Negative emotions are like unwelcome guests. Just because they show up on our doorsteps doesn’t mean they have a right to stay. As emotions rise and fall, they merge into the river and then flow on. But if we misuse our emotions, they stick to us. Eventually, we build up a store of unhappiness, and this becomes our emotional debt to the past. Debts are hard to pay off; it's much better not to accumulate them.

Unfortunately, most people react to emotional buildup by adding more. They feel angry, so smaller and smaller triggers set them off. They feel victimized, so the next thing that goes wrong reinforces how badly the world treats them. This pattern isn't purely in the mind; it makes itself felt in the body, which is why, for example, depression increases our risk of getting sick.

Making it better: Don't fear negativity; you can learn how to deal with it. Take responsibility for how you feel. The emotional life is one of the greatest riches of being human. If that's not true for you, look into your past, all the way back to your childhood. This will probably reveal that you were taught to be inhibited, worried, cautious or even afraid of emotions. They were equated with losing control or embarrassing yourself.

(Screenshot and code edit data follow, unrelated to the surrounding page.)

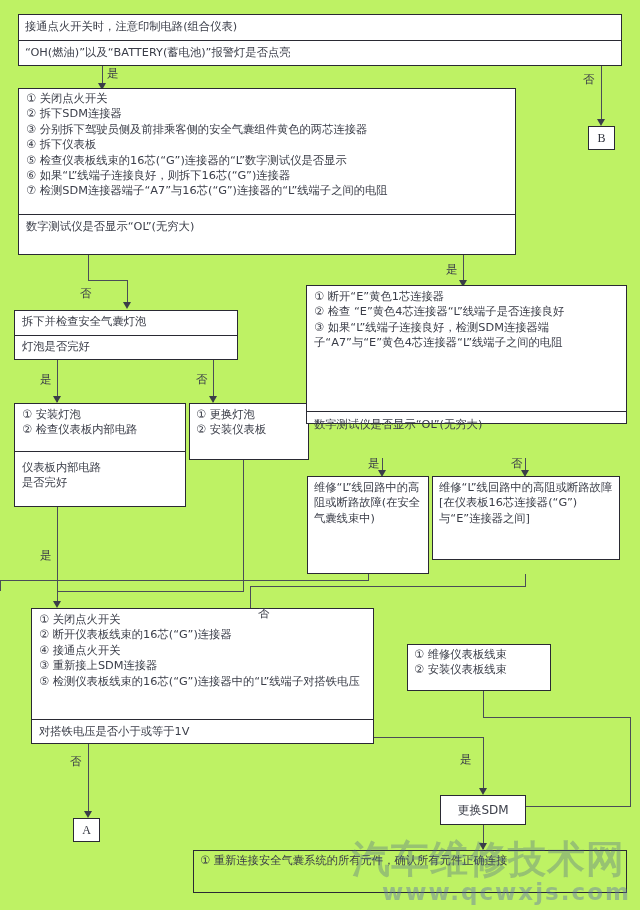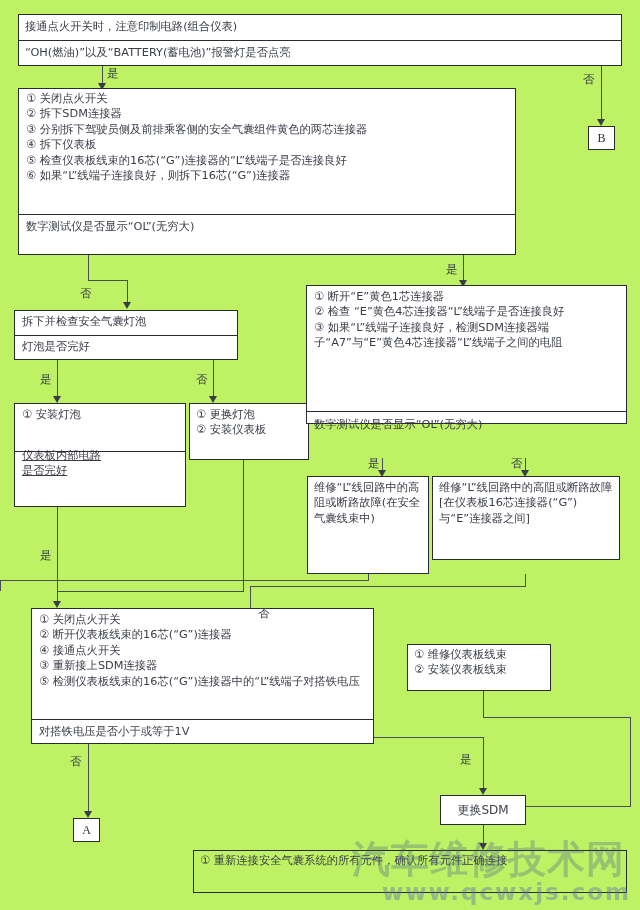--- a/index.html
+++ b/index.html
@@ -110,7 +110,7 @@
       <span class="step">② 拆下SDM连接器</span>
       <span class="step">③ 分别拆下驾驶员侧及前排乘客侧的安全气囊组件黄色的两芯连接器</span>
       <span class="step">④ 拆下仪表板</span>
-      <span class="step">⑤ 检查仪表板线束的16芯(“G”)连接器的“L”线端子是否连接良好</span>
+      <span class="step">⑤ 检查仪表板线束的16芯(“G”)连接器的“L”数字测试仪是否显示</span>
       <span class="step">⑥ 如果“L”线端子连接良好，则拆下16芯(“G”)连接器</span>
     </div>
     <div class="divider" style="top:125px;"></div>

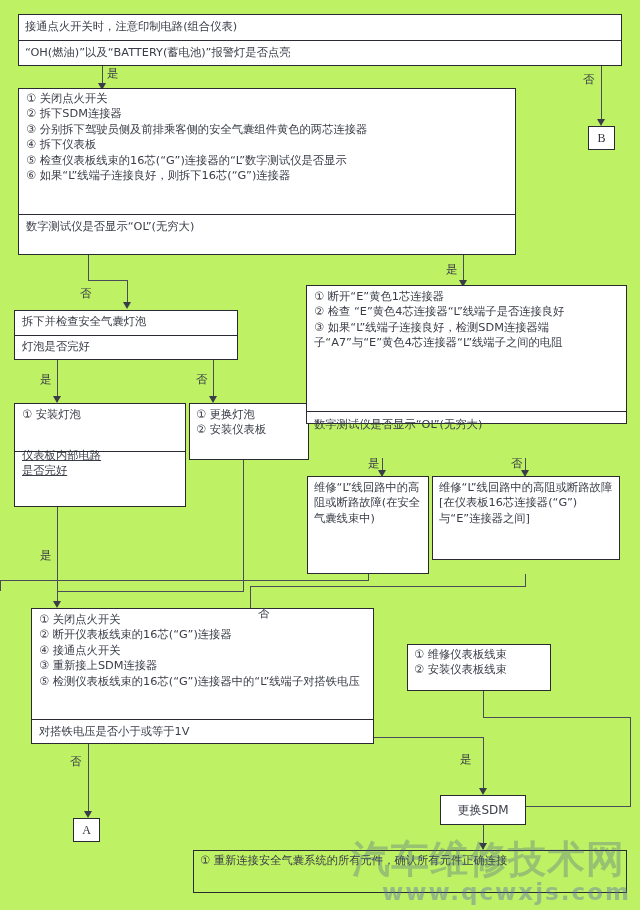--- a/index.html
+++ b/index.html
@@ -112,6 +112,7 @@
       <span class="step">④ 拆下仪表板</span>
       <span class="step">⑤ 检查仪表板线束的16芯(“G”)连接器的“L”数字测试仪是否显示</span>
       <span class="step">⑥ 如果“L”线端子连接良好，则拆下16芯(“G”)连接器</span>
+      <span class="step">⑦ 检测SDM连接器端子“A7”与16芯(“G”)连接器的“L”线端子之间的电阻</span>
     </div>
     <div class="divider" style="top:125px;"></div>
     <div style="position:absolute; left:7px; top:130px; right:4px;">数字测试仪是否显示“OL”(无穷大)</div>

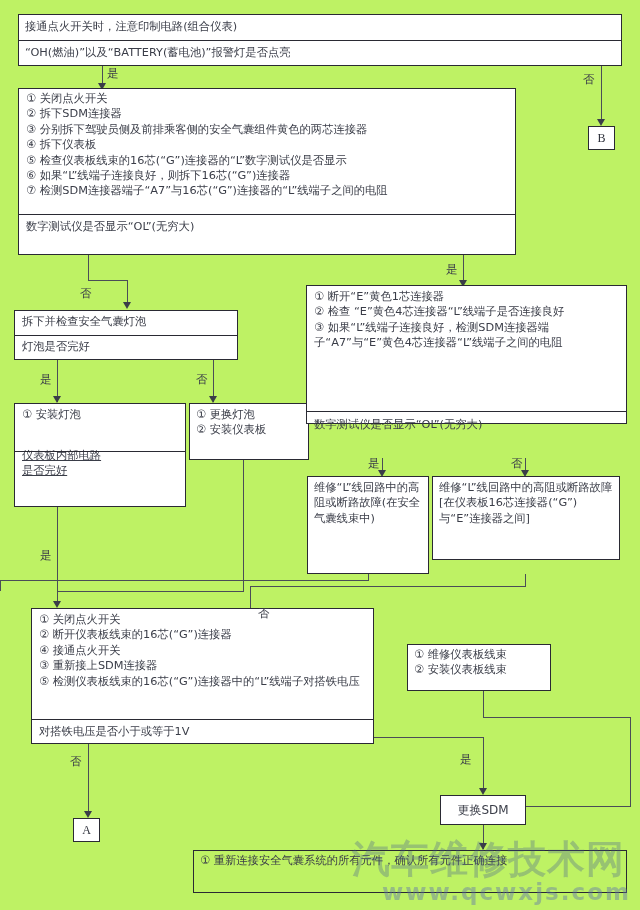--- a/index.html
+++ b/index.html
@@ -145,6 +145,7 @@
   <div class="box" style="left:14px; top:403px; width:172px; height:104px; padding:0;">
     <div style="position:absolute; left:7px; top:3px; right:4px;">
       <span class="step">① 安装灯泡</span>
+      <span class="step">② 检查仪表板内部电路</span>
     </div>
     <div class="divider" style="top:47px;"></div>
     <div style="position:absolute; left:7px; top:44px; right:4px; white-space:pre-line;text-decoration:underline;">仪表板内部电路

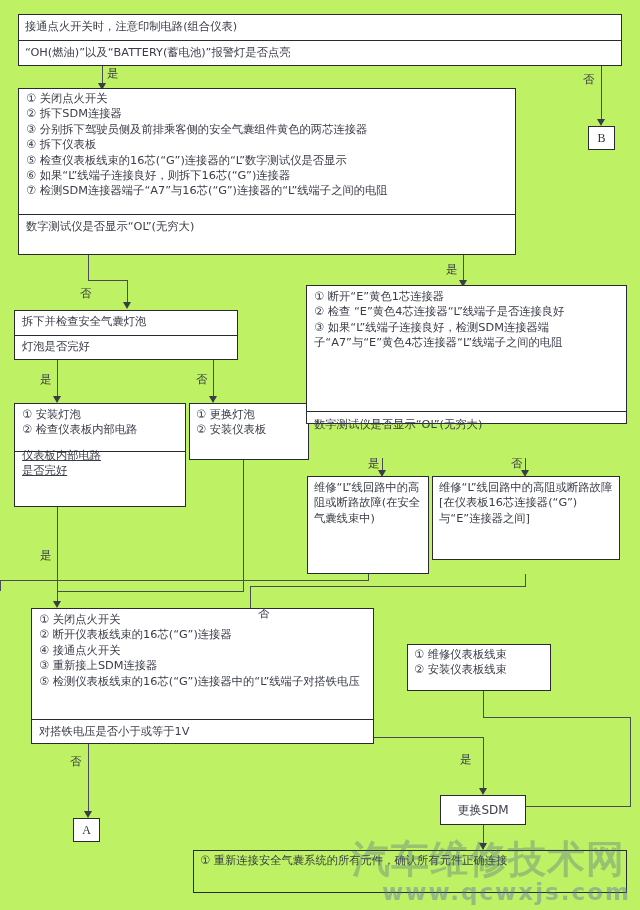--- a/index.html
+++ b/index.html
@@ -148,7 +148,7 @@
       <span class="step">② 检查仪表板内部电路</span>
     </div>
     <div class="divider" style="top:47px;"></div>
-    <div style="position:absolute; left:7px; top:44px; right:4px; white-space:pre-line;text-decoration:underline;">仪表板内部电路
+    <div style="position:absolute; left:7px; top:56px; right:4px; white-space:pre-line;">仪表板内部电路
 是否完好</div>
   </div>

Emotional control doesn't mean total suppression or judging against how you feel. It means balance. Balance begins by knowing how you feel but not being so swayed that you are ruled by every passing incident of anger, worry or resentment. For many people, the best course is to befriend someone whose emotional balance they admire. Find an emotional mentor, because as much as it may surprise you, emotions can be educated. They are neither primitive nor raw. Instead, there is a whole spectrum for every feeling, both positive and negative, and when you begin to understand this spectrum, you will discover that emotions can be subtle and enjoyable, too.

Obstacle #3: I make impulsive choices, ignore my mistakes and keep doing what didn't work in the first place.

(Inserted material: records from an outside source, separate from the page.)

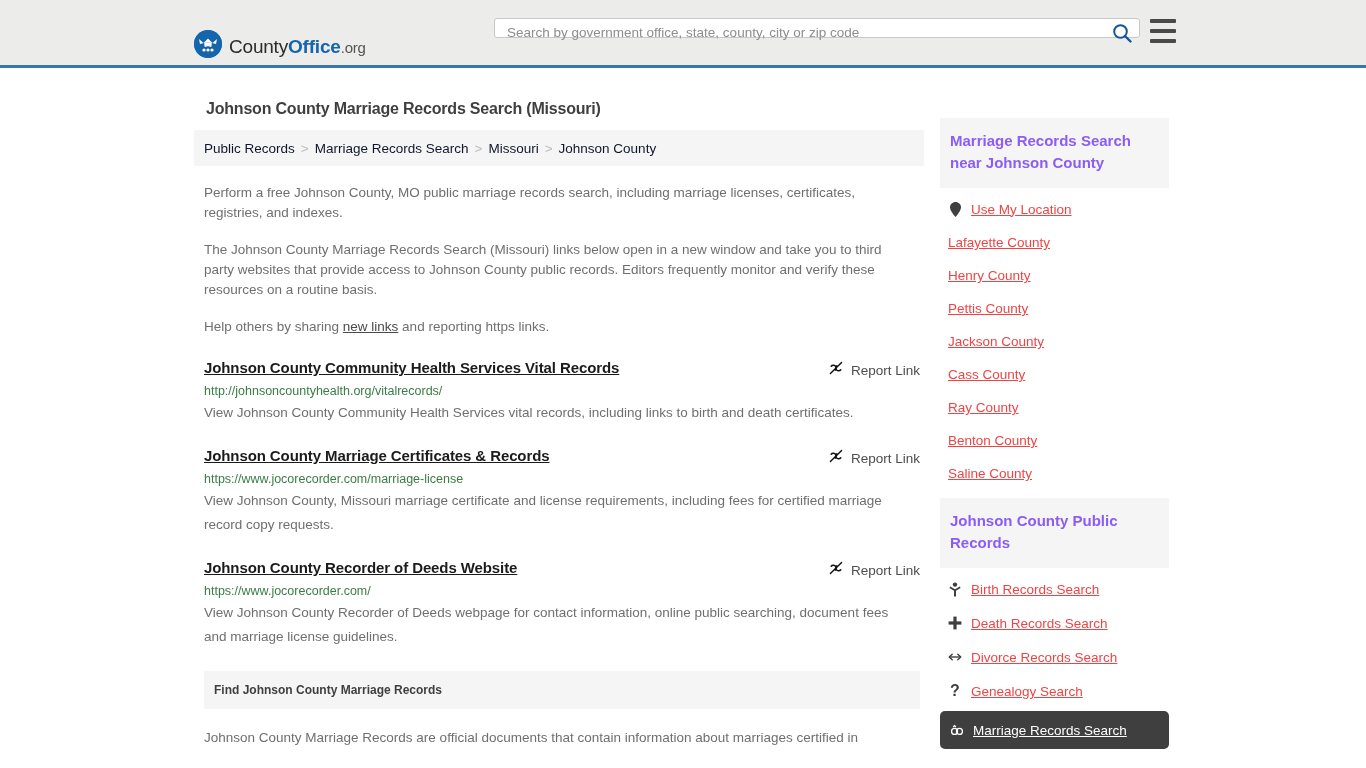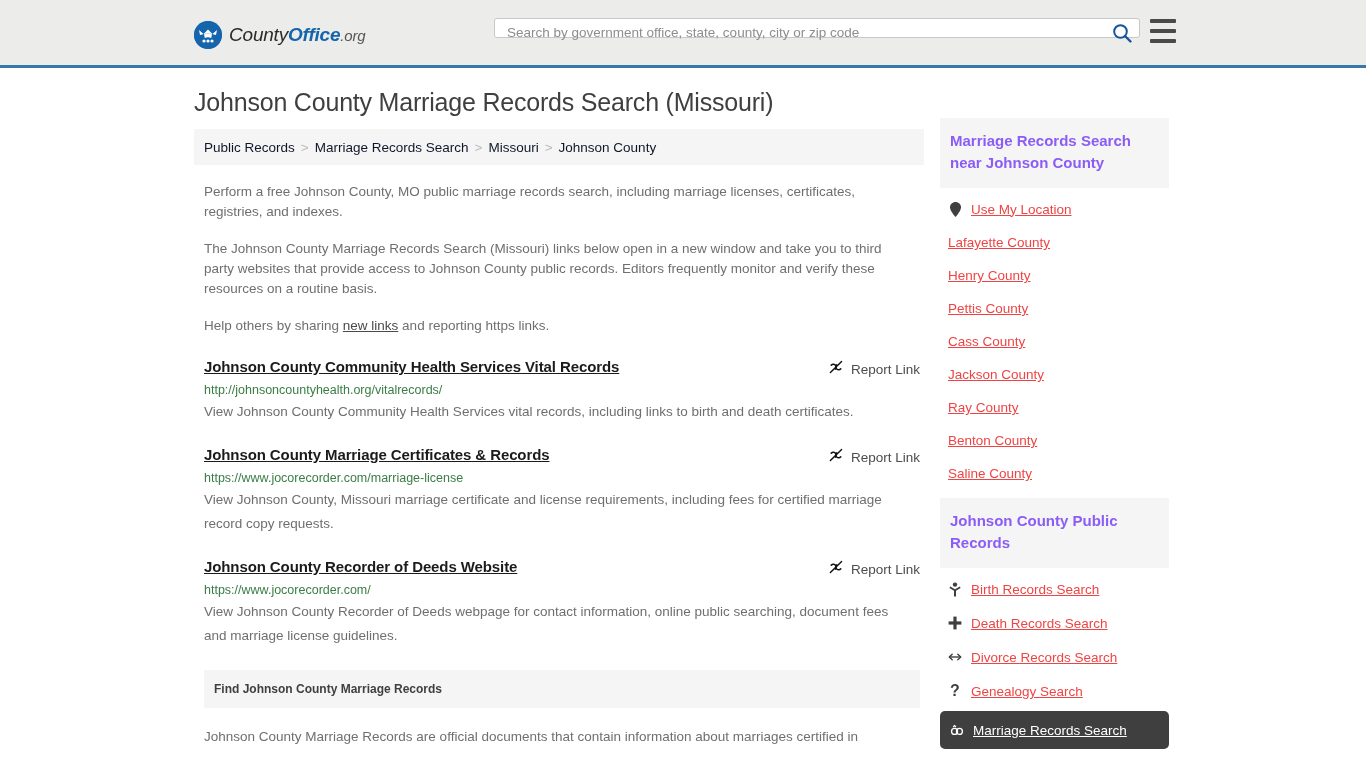--- a/index.html
+++ b/index.html
@@ -21,10 +21,9 @@
   }
   .logo-wrap {
     position: absolute;
-    left: 194px; top: 20px;
-    display: flex; align-items: center;
+    left: 194px; top: 28px;
+    display: flex; align-items: flex-end;
     height: 30px;
-    font-style: italic;
   }
   .logo-mark {
     width: 28px; height: 28px;

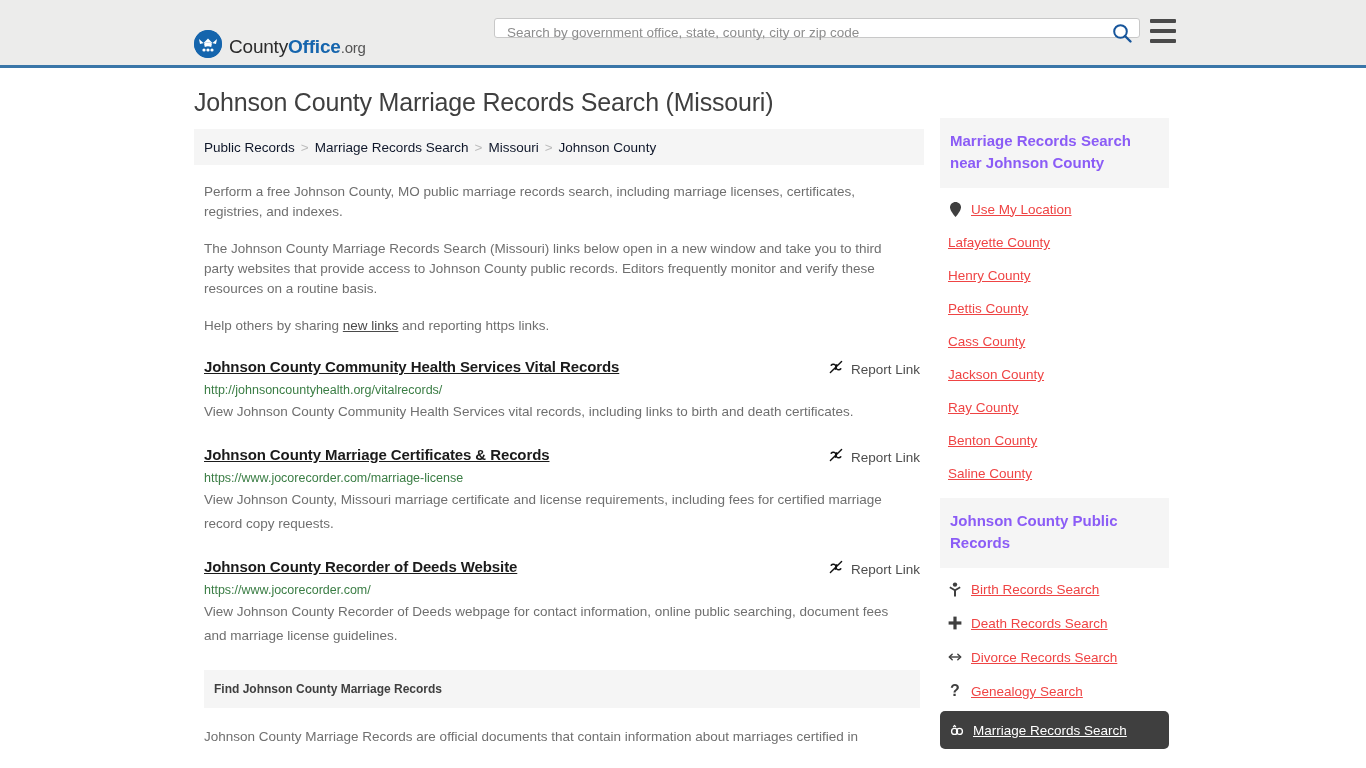--- a/index.html
+++ b/index.html
@@ -101,9 +101,9 @@
   }
 
   h1.page-title {
-    margin: 0;
-    font-size: 25px;
-    font-weight: normal;
+    margin: 12px;
+    font-size: 16px;
+    font-weight: bold;
     color: #3f3f3f;
     letter-spacing: -0.2px;
   }

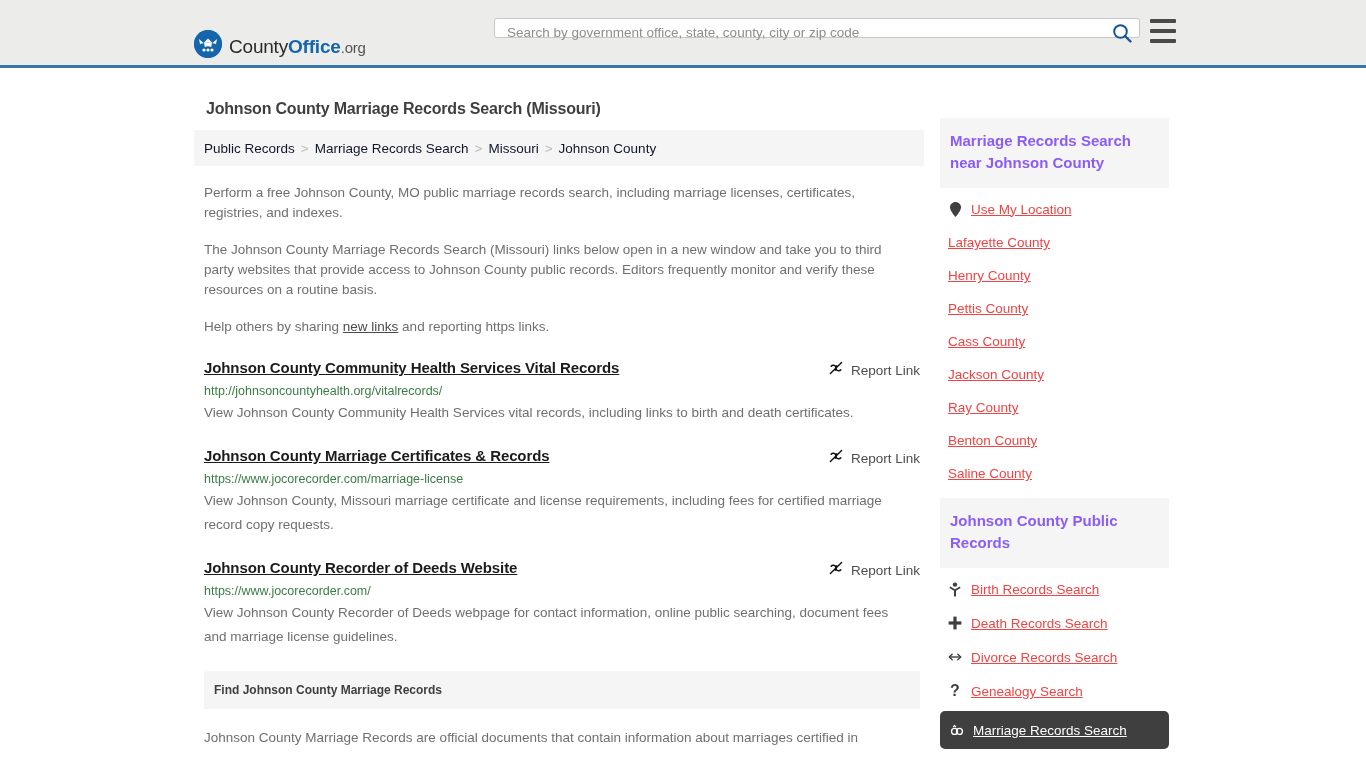--- a/index.html
+++ b/index.html
@@ -382,10 +382,10 @@
           <a href="#">Pettis County</a>
         </div>
         <div class="side-item">
+          <a href="#">Jackson County</a>
+        </div>
+        <div class="side-item">
           <a href="#">Cass County</a>
-        </div>
-        <div class="side-item">
-          <a href="#">Jackson County</a>
         </div>
         <div class="side-item">
           <a href="#">Ray County</a>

All sensations, feelings, impulses and emotions must pass through the higher brain. When they arrive there, we make a choice. Do I follow my impulse or think about it some more? The most important part of the mind-body connection is the choice-maker, which is faced with hundreds of decisions a day, large and small. No matter what size they are, each choice gets converted into chemical messages that enter the bloodstream and inform every cell in the body.

The problem is that bad decisions get imprinted into the brain like deep grooves, which leads to habits, cravings and addictions. A speeding motorist adds points to his license only when he's caught. We, on the other hand, are under constant surveillance. Each choice makes a difference; every decision adds to the storehouse of good and bad input imprinted in our brains.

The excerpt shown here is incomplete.